[Opening EXERCISE MATERIALS section]
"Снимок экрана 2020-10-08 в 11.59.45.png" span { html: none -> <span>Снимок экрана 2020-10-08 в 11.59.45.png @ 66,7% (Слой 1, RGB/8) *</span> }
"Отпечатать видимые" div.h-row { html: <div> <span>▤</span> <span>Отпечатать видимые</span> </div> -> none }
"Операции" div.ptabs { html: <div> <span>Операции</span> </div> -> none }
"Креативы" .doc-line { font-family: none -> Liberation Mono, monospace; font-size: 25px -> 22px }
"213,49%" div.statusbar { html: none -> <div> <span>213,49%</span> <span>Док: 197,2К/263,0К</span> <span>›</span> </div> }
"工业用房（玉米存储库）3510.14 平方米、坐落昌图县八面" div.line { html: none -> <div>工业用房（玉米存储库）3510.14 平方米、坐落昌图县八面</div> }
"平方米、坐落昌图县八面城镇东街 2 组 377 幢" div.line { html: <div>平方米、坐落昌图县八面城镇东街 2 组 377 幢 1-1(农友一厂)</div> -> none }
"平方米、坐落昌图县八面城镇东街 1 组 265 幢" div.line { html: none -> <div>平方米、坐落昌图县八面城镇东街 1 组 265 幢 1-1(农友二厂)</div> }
[Closing EXERCISE MATERIALS section]
[Opening EXERCISE MATERIALS section]
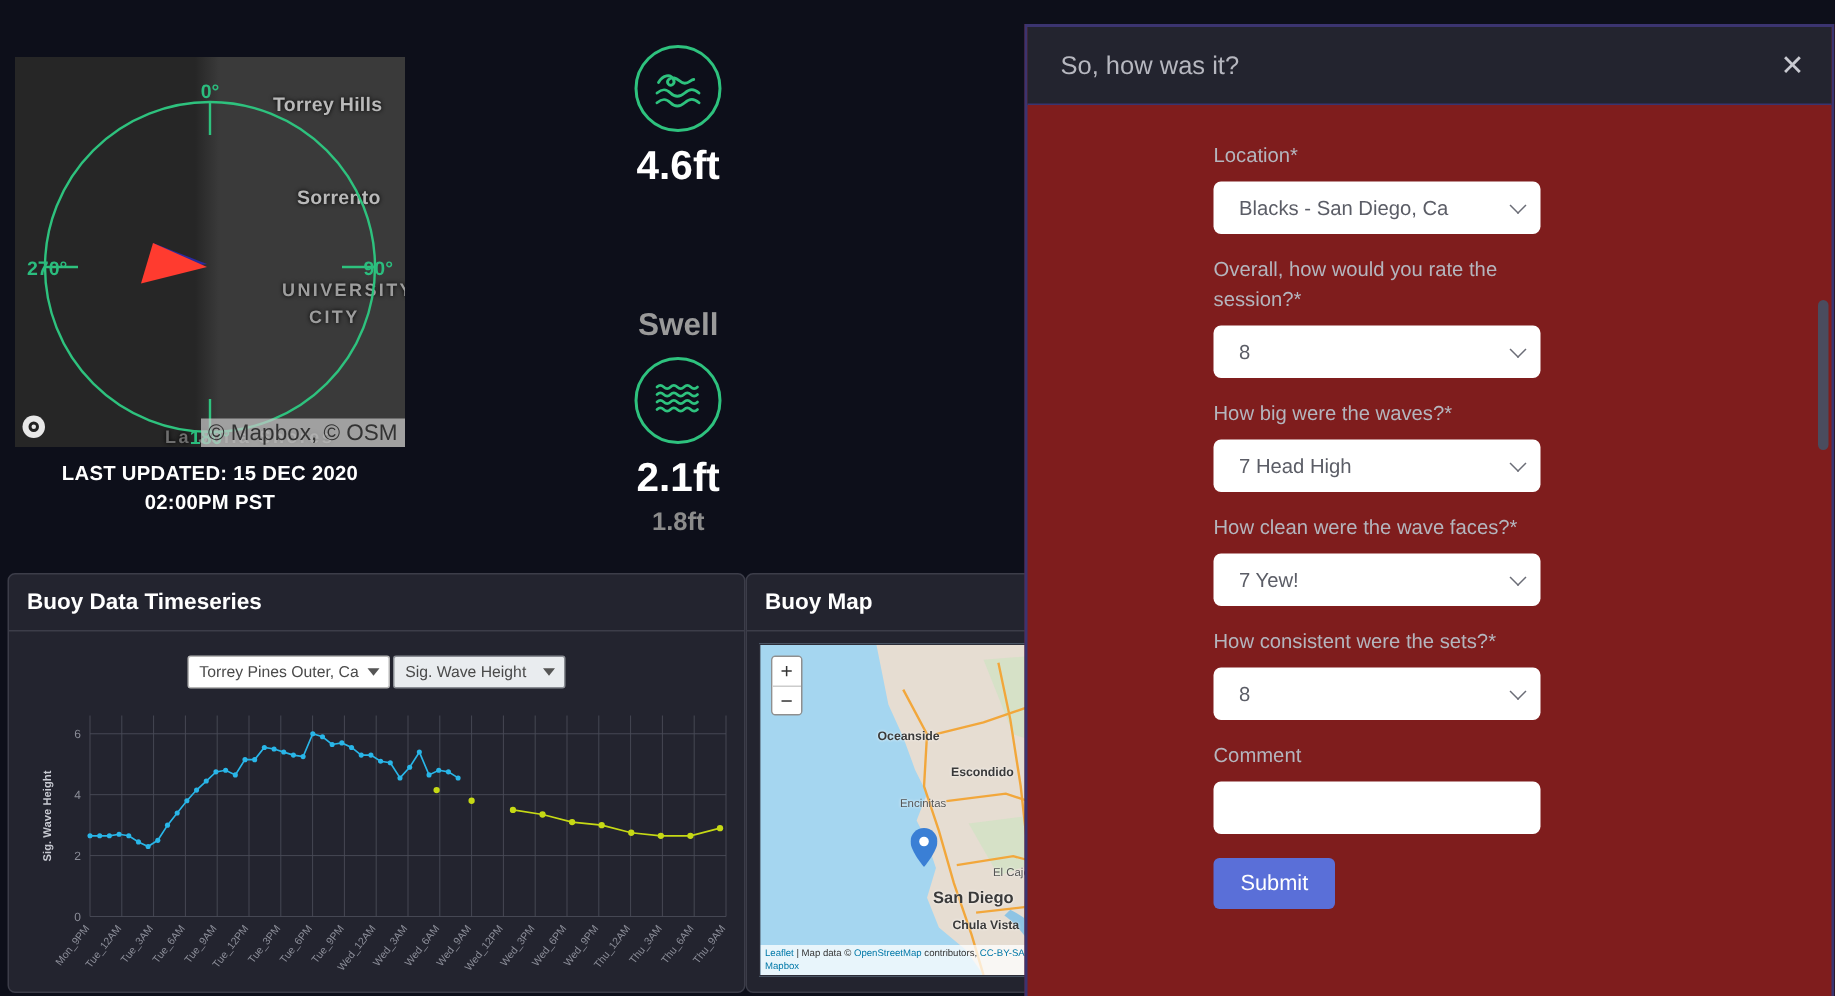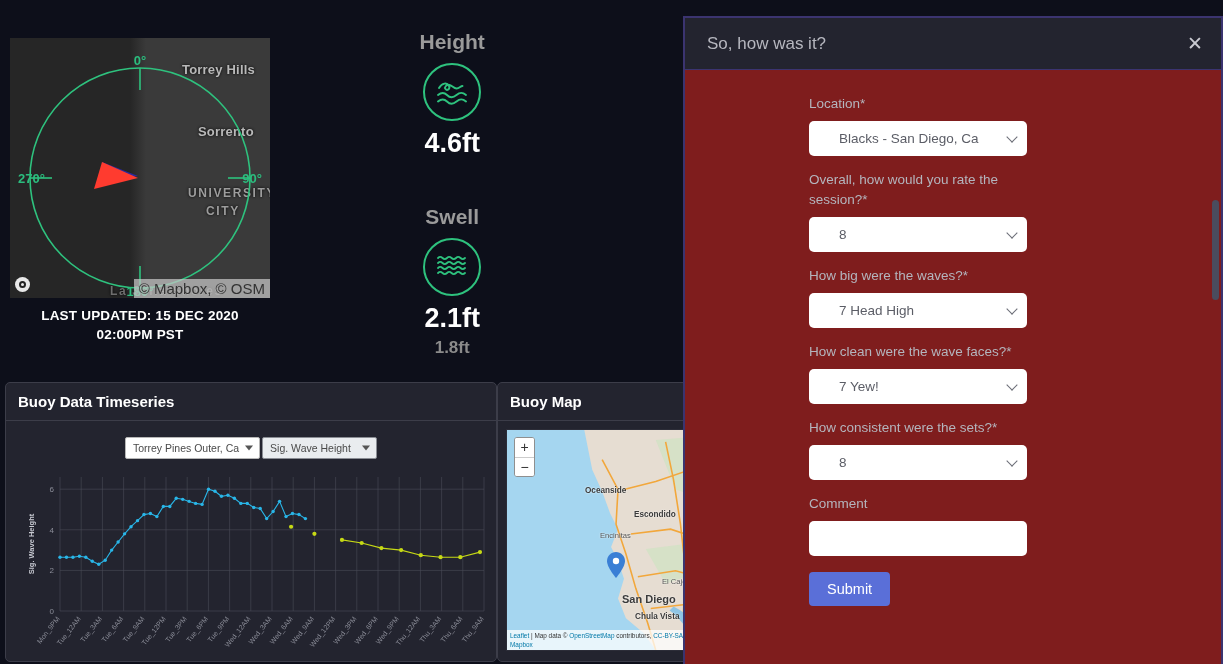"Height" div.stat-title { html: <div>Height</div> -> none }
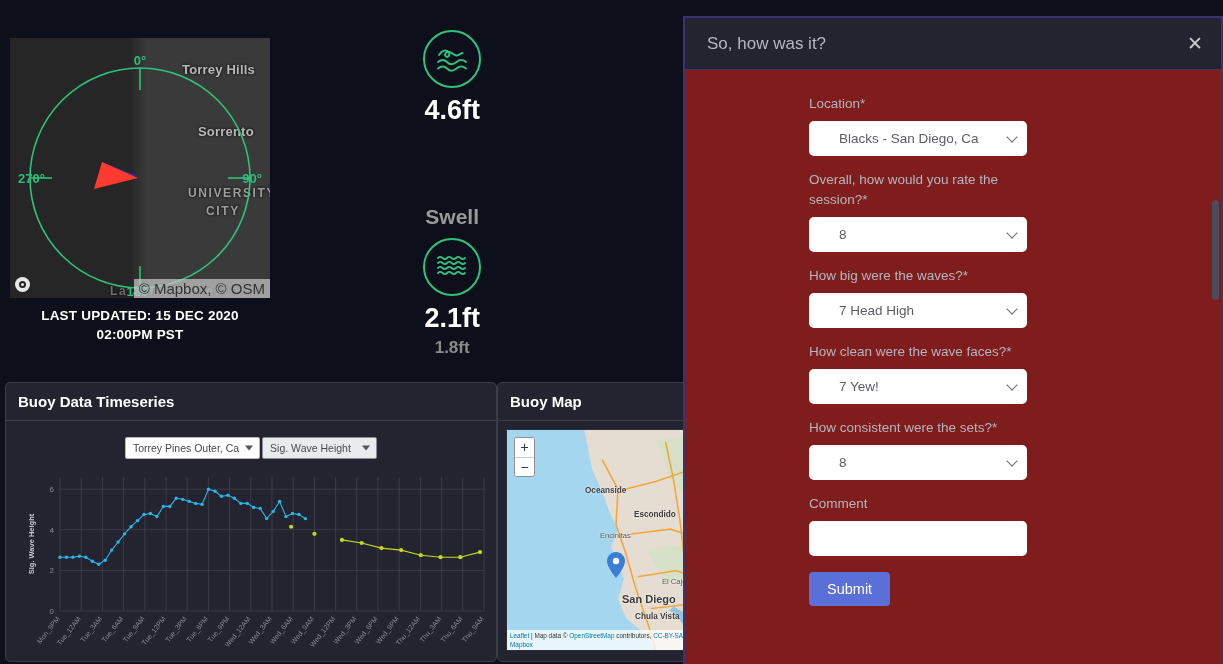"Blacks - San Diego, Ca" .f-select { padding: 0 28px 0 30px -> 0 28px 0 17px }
[Closing EXERCISE MATERIALS section]
▶ WHAT IS EXPECTED:
Please, from the material above, copy only the lines from the line with "-> <div> <span>213,49%</span>" up to and including the line with "none -> <div>工业用房（玉米存储库）3510.14", exactly as written.

▶ ANSWER TO THE EXERCISE:
"213,49%" div.statusbar { html: none -> <div> <span>213,49%</span> <span>Док: 197,2К/263,0К</span> <span>›</span> </div> }
"工业用房（玉米存储库）3510.14 平方米、坐落昌图县八面" div.line { html: none -> <div>工业用房（玉米存储库）3510.14 平方米、坐落昌图县八面</div> }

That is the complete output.